I’m not sure when it happened, but those are not things I feel anymore. At this time in my life I would not trade Miles’ healing for Perseverance’s lasting work. I would not want Miles’ healing out of God’s will and timing. I now refuse to give up my birth right for today’s fleeting pleasure. I now am sober to the fact that with this life comes trials and tribulations even when we’re right in the middle of God’s will.
Today I will not wrestle with God about the Why’s and the When’s. Instead when I take care of Miles I will consider it pure joy that my perseverance is well on it’s way to being made mature, complete and lacking in nothing.
Today, and for as long as it takes I will live in this tension where my son has brain damage and yet my God is a healer. I will consider this trial a joy. I will work as unto the Lord. I will continue to love Miles in a manor that honors God. As I go about the medical routine I will worship God by serving Miles. I will guard my heart from hopelessness. I will believe the best for Miles and continue to trust God with the desires of my heart.
Joy is not unattainable.

Sunday, November 01, 2009

Hope. Process. Sum

I just left church.

Pastor Jimmy talked about Hope, The Process and the Sum at the End.

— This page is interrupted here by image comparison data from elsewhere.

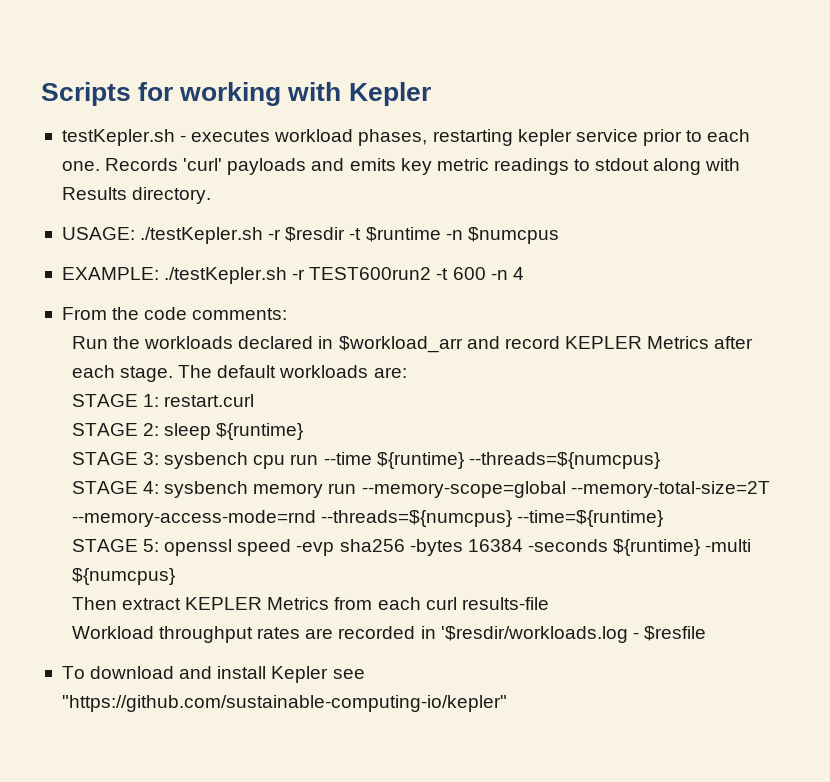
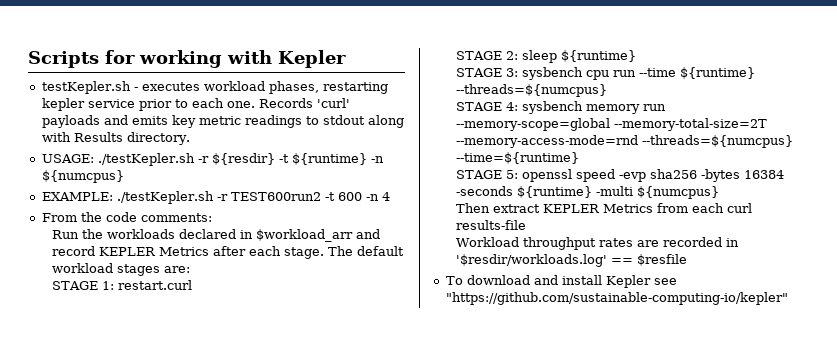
- USAGE: ./testKepler.sh -r $resdir -t $runtime -n $numcpus
+ USAGE: ./testKepler.sh -r ${resdir} -t ${runtime} -n ${numcpus}
- The default workloads are:
+ The default workload stages are:
- Workload throughput rates are recorded in '$resdir/workloads.log - $resfile
+ Workload throughput rates are recorded in '$resdir/workloads.log' == $resfile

I feel like the hardened scab on my heart has been picked at.

He was talking about things we go through and how we focus on the Sum or the outcome that we’re wanting, but how there’s a process to everything. Also, he of course talked about how a hope deferred makes the heart sick. Basically, he was reading my mail.

He stirred up emotions in me that I haven’t felt in a while. He was talking about Hope in a different way than our culture views it. Today the word Hope is more like the word Wish. I Hope for something/I Wish for something. He was saying that the word Hope in the Bible is the stuff Faith is made out of it. It’s more like Expect.

He talked about how sometimes when our Hope/Expect is delayed over a long period of time that it can feel frustrating. Yeah, I agree.

He told a personal story of how him and his wife had been married for a long time when they decided that they wanted to have a child of their own. His wife couldn’t have babies anymore so they began praying for a way to adopt a baby. He started ticking off the years: 1 year, 2 years, 3 years, 4 years and nothing. No baby. He even began working in a place with fosters kids and adoptions going on around him and still no baby. 5 years and no baby.

As he started ticking off the years I felt my heart breaking. The foundations of my “doing okay walls” began to shake in it’s weak foundation. I had a desire to scream out that I knew what he was talking about.

Year six came around for him and he spoke about being able to be in the room when his daughter that he was going to adopt was being born. It was so beautiful. They had waited six years for her and today she turned 9 years old.

Hope. Process. Sum.

Today was the first day of the series he’s starting about Exodus and the “process.” I think he said it’s the first of the next five weeks. I guess I have a choice of holding my hand over the wound of my heart and just go through the motions of church for the next five weeks or I can allow Hope to be restored again in the area of Miles’ healing.